President’s Column: Tax Justice!

Posted by  Victor Reyes   in       May 15, 2017     1866 Views     Comments Off on President’s Column: Tax Justice!  

by Michael Dreiling, President, AAUP-Oregon

Greetings friends and colleagues.

The first issue on my mind as new AAUP-Oregon President is tax justice. Our students, our universities, our communities, and our environment all suffer from a gross imbalance in who, and what contributes to our common good in Oregon.

Amid relatively good economic times – high corporate profits, low unemployment, modestly rising income – our public universities are seeing cuts to faculty, significant hikes to tuition, and numerous other forms of austerity. This austerity extends to all of Oregon, afflicting children’s health, schools, community services, services for elderly, environmental protection, and much more.
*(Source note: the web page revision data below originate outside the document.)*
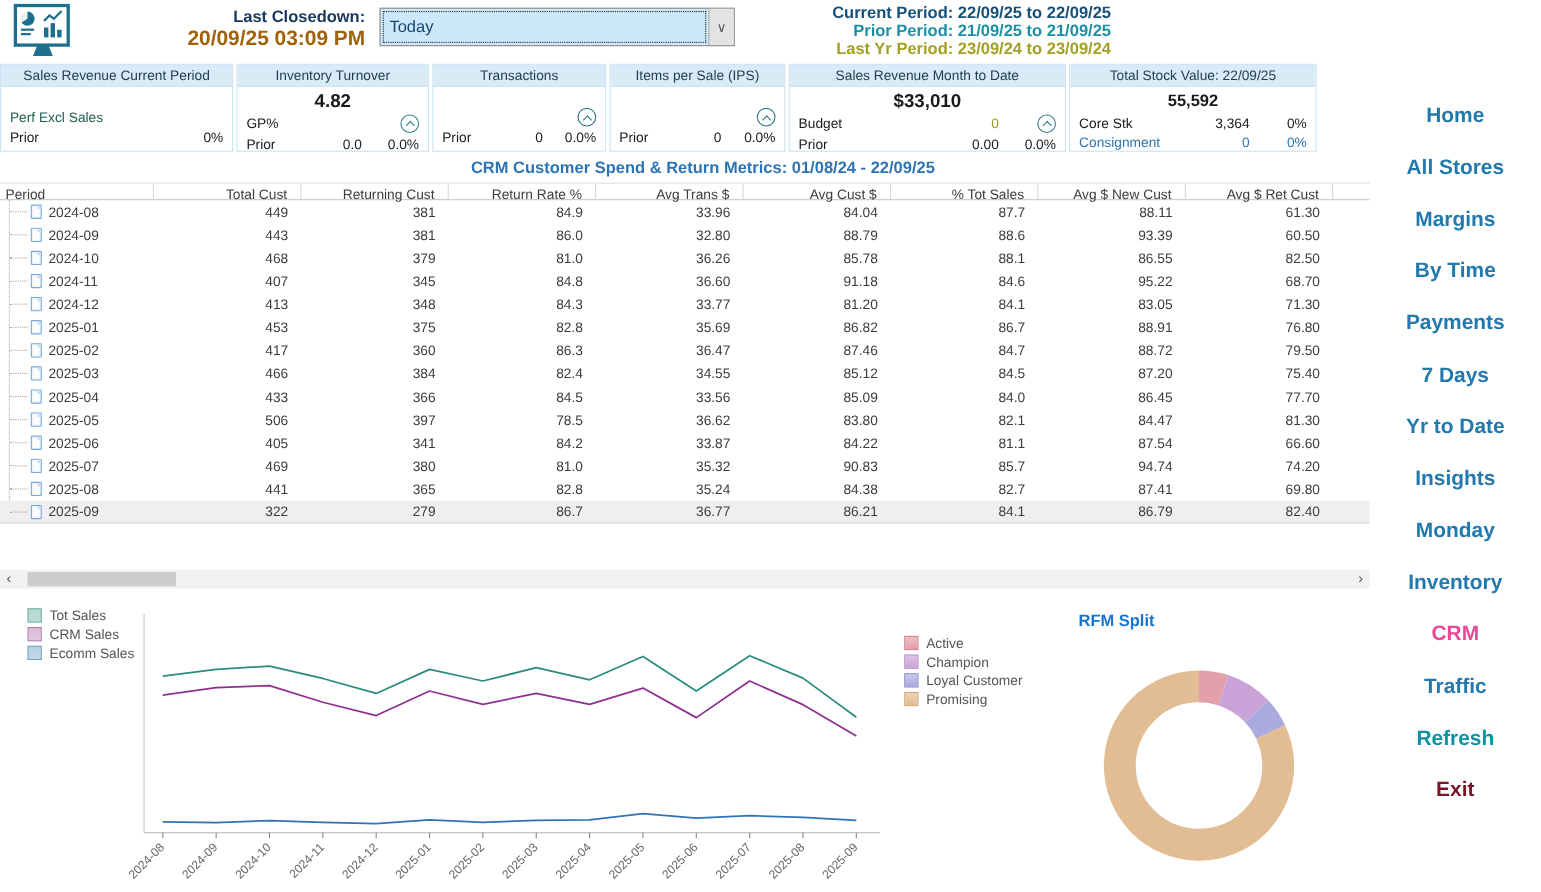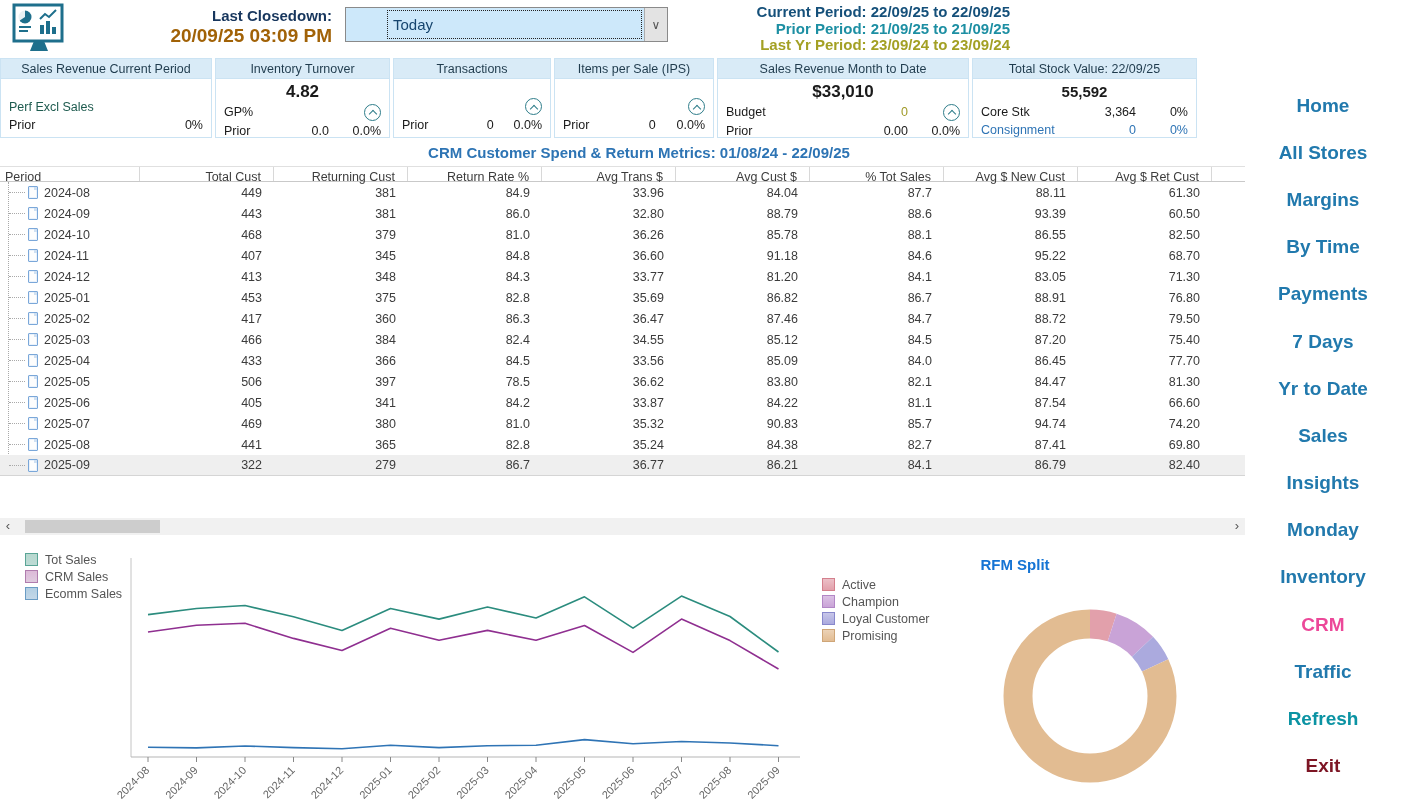--- a/index.html
+++ b/index.html
@@ -13,7 +13,7 @@
   .closedown .lbl { color:#17365d; font-size:15px; font-weight:700; }
   .closedown .val { color:#a16207; font-size:19px; font-weight:700; }
   .select { position:absolute; left:345px; top:7px; width:323px; height:35px; border:1px solid #8a8a8a;
-            background:#cde8fa; display:flex; align-items:center; cursor:pointer;padding-left:39px; }
+            background:#cde8fa; display:flex; align-items:center; cursor:pointer; }
   .select .inner { flex:1; height:100%; display:flex; align-items:center; padding-left:8px;
             outline:1px dotted #222; outline-offset:-3px; color:#16456e; font-size:15px; }
   .select .btn { width:23px; height:100%; background:#e3e3e3; border-left:1px solid #adadad;

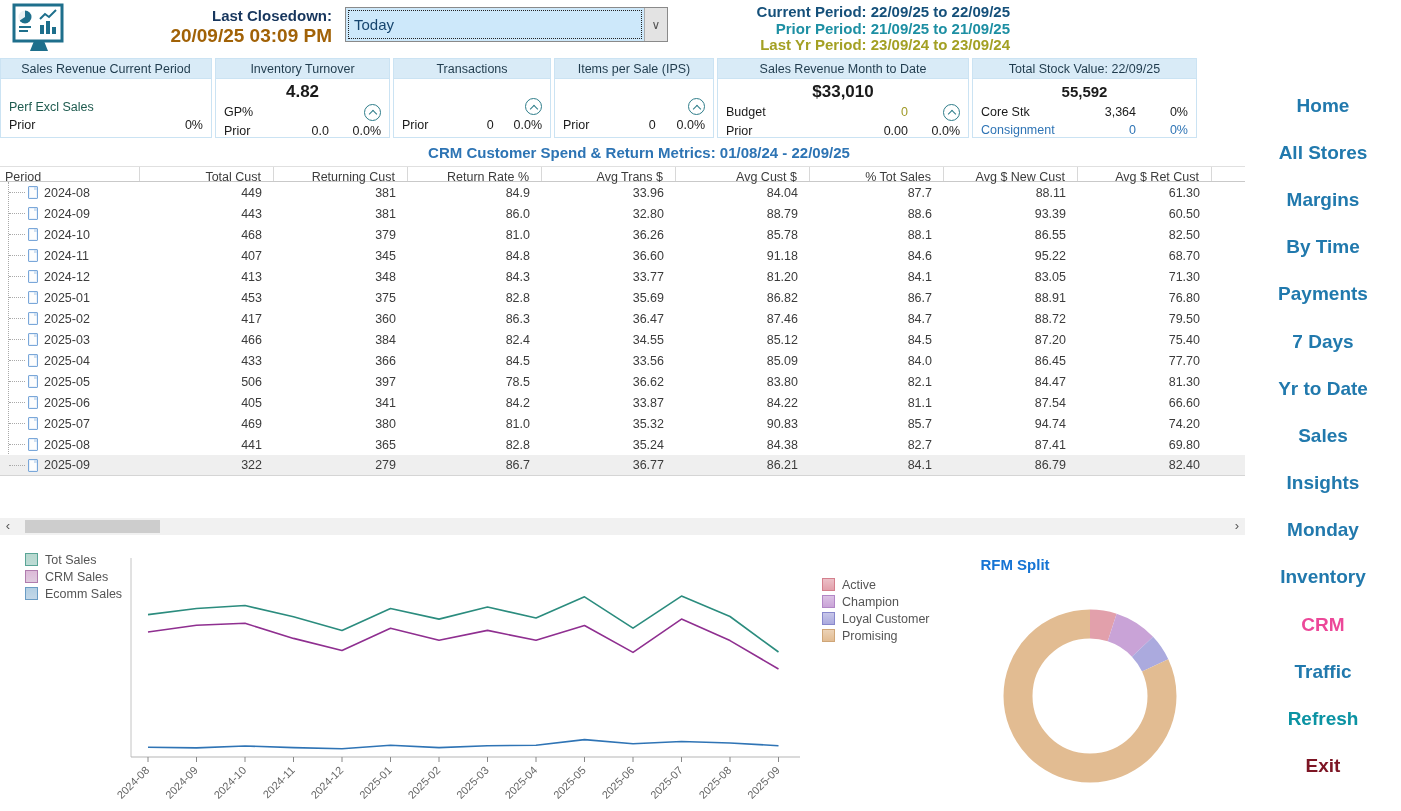--- a/index.html
+++ b/index.html
@@ -537,7 +537,6 @@
       <div class="nav-item" style="color: rgb(33, 121, 173);">Payments</div>
       <div class="nav-item" style="color: rgb(33, 121, 173);">7 Days</div>
       <div class="nav-item" style="color: rgb(33, 121, 173);">Yr to Date</div>
-      <div class="nav-item" style="color: rgb(33, 121, 173);">Sales</div>
       <div class="nav-item" style="color: rgb(33, 121, 173);">Insights</div>
       <div class="nav-item" style="color: rgb(33, 121, 173);">Monday</div>
       <div class="nav-item" style="color: rgb(33, 121, 173);">Inventory</div>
Closer to home – and work – our public universities, like our public schools, contort yet again with this ongoing funding crisis. This crisis is not the result of public employee raises or retirement benefits, but a consequence of a decades-plus corporate effort to successfully cut their taxes. As fewer corporations doing business in Oregon pay any taxes at all and as the total share of corporate income taxes to the state general fund dropped to a mere 6.3% this biennium, we face a politically manufactured crisis. Nearly 90% of the General Fund comes from volatile individual income taxes. This is not a recession proof plan for our state – in fact, it is a recipe for institutional disaster that will impact students, staff, and faculty at all public universities in the state.

It is critical that all Oregonians ask who suffers and who benefits from this private distortion of public policy? Whose private interests besiege our common welfare?

 

A Sustainable Solution? Tax Justice! 

Oregon’s ongoing and embarrassing disinvestment from public education resulted in the recent extreme 9-10.5% tuition hikes proposed by the administrations of PSU and UO, respectively. The proposed hikes were approved by their respective boards, but because the proposed tuition hikes surpassed a 5% threshold, approval by the Higher Education Coordinating Committee (HECC) was required. As many of you now know, those tuition hikes were not approved and administrators are now making their predictable calls for more cuts, more austerity.

We are thus seeing the limits of a failed system where escalating tuition is expected to support a robust mission for public higher education. Meanwhile, large corporations subsidize their income and profits with Oregon’s low tax environment.

Oregon is last in the country on corporate taxation. While a few level-headed business leaders are working with elected leaders in Salem to come up with a corporate gross receipts tax, leaders in the Oregon Business Council and the Portland Business Alliance are dragging their heels. In fact, some are involved in outright sabotage with millions of dollars spent on misleading ads that equate a corporate tax increase with a consumer sales tax (see this secretive corporate campaign, priorityoregon.com). If other states can tax corporate receipts or profits more than Oregon, then we can too.

 

Taking Action

AAUP-Oregon will be joining with our partners in the Higher Education Coalition on Wednesday, May 24th to urge our legislators to support the Oregon Education Investment Initiative. This plan would increase revenue by $2 billion via a corporate activities tax while allowing for income tax breaks for low- and middle-income earners and a $1.4 billion investment in education. This is the revenue model we’ve been fighting for, and we need to show up in Salem to make sure our legislators carry this from proposal to legislation.

First off, we need AAUP-Oregon faculty members to join with university staff and students in Salem. Together, faculty, staff, and students will be placed in lobby teams. Each team will be briefed on the issue, trained to effectively communicate with their legislators, and then sent out to small group meetings with legislators. If you are interested in attending or have any questions, please contact Ashley Bromley at ashley@aaup-oregon.org.

If you cannot join us on the 24th of May, please stay tuned here and we will forward some options for you to email, phone, and petition legislators to help pass a bill that brings needed tax justice to Oregon. We plead you to take action on this in weeks ahead.

 

AAUP-Oregon Transition

Following our 2016-17 Annual Meeting, our state conference welcomes new leadership and staff and offers immense gratitude to those who served our efforts. I want to first acknowledge and thank Professor José Padín for the inspiration and clarity that he brought as President to our state conference. No doubt he will continue bringing that same leadership to PSU-AAUP.  Our outgoing Executive Director, Margaret Butler, has been busy working with our incoming Executive Director, Ashley Bromley, to assure our voice from campuses across the state echoes unencumbered to elected leaders in Salem.

Please share my gratitude for the service others have given to our academic labor movement and to those now stepping into roles to carry us forward through challenging times.